**What this task involves:**
What is needed is an exact transcription of every record, minus the pictures.

-- Working data follows --

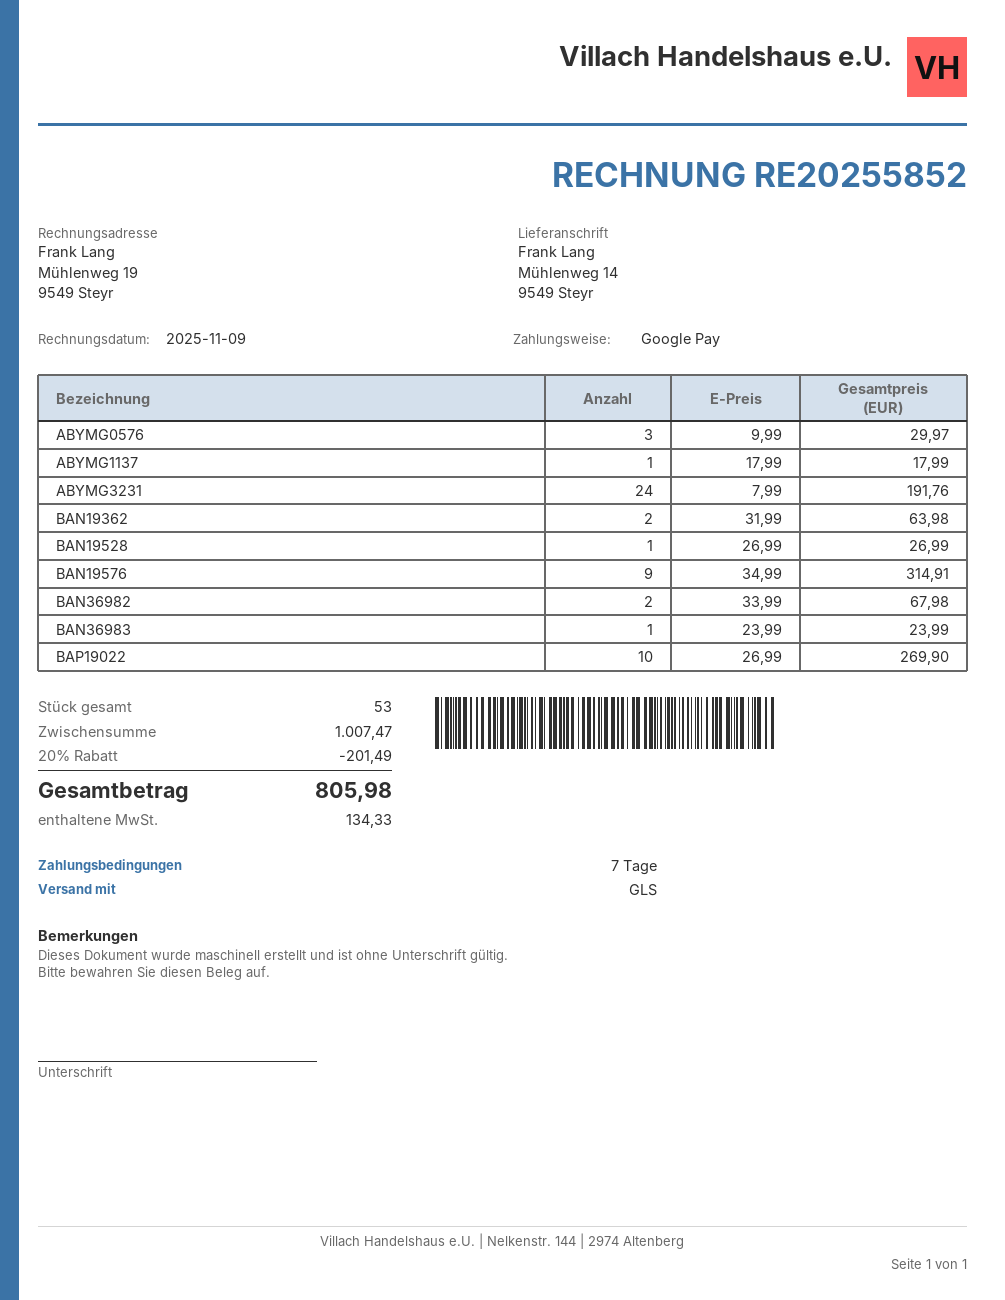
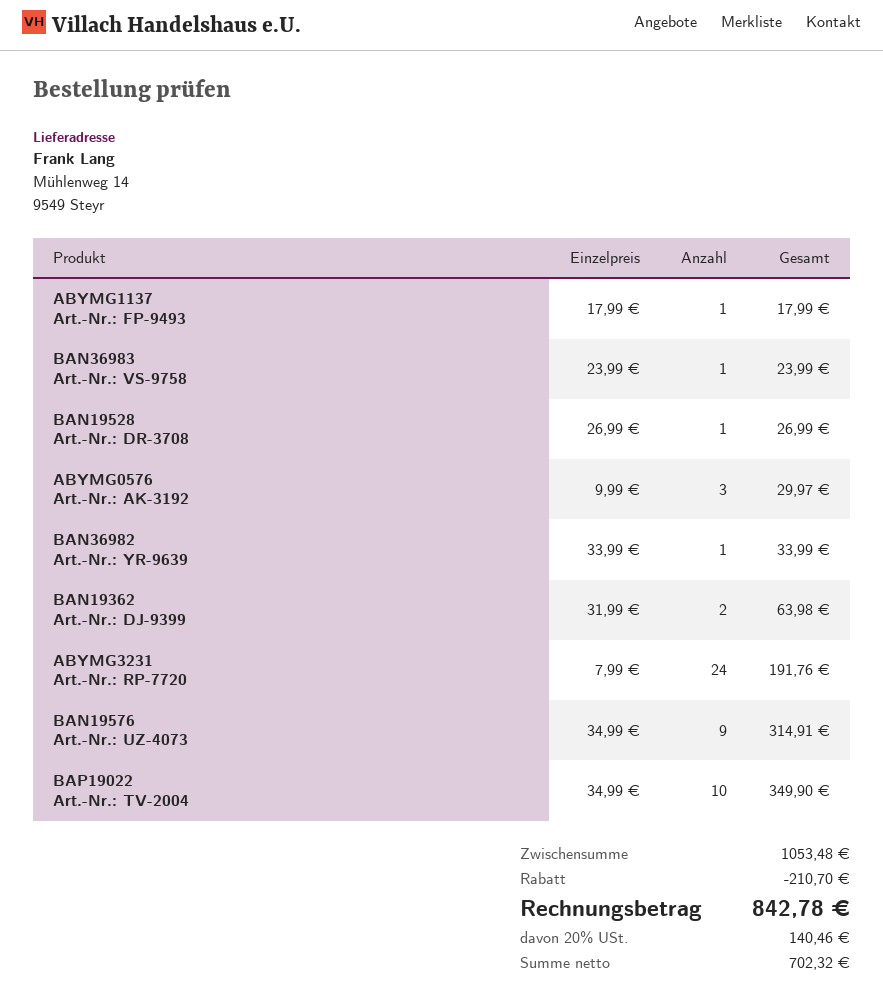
BAN36982: 2 x 33.99 = 67.98 -> 1 x 33.99 = 33.99
BAP19022: 10 x 26.99 = 269.90 -> 10 x 34.99 = 349.90
subtotal: 1007.47 -> 1053.48
discount: 201.49 -> 210.70
tax: 134.33 -> 140.46
total: 805.98 -> 842.78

-- Working data concluded --

**Reply:**
BAN36982: 2 x 33.99 = 67.98 -> 1 x 33.99 = 33.99
BAP19022: 10 x 26.99 = 269.90 -> 10 x 34.99 = 349.90
subtotal: 1007.47 -> 1053.48
discount: 201.49 -> 210.70
tax: 134.33 -> 140.46
total: 805.98 -> 842.78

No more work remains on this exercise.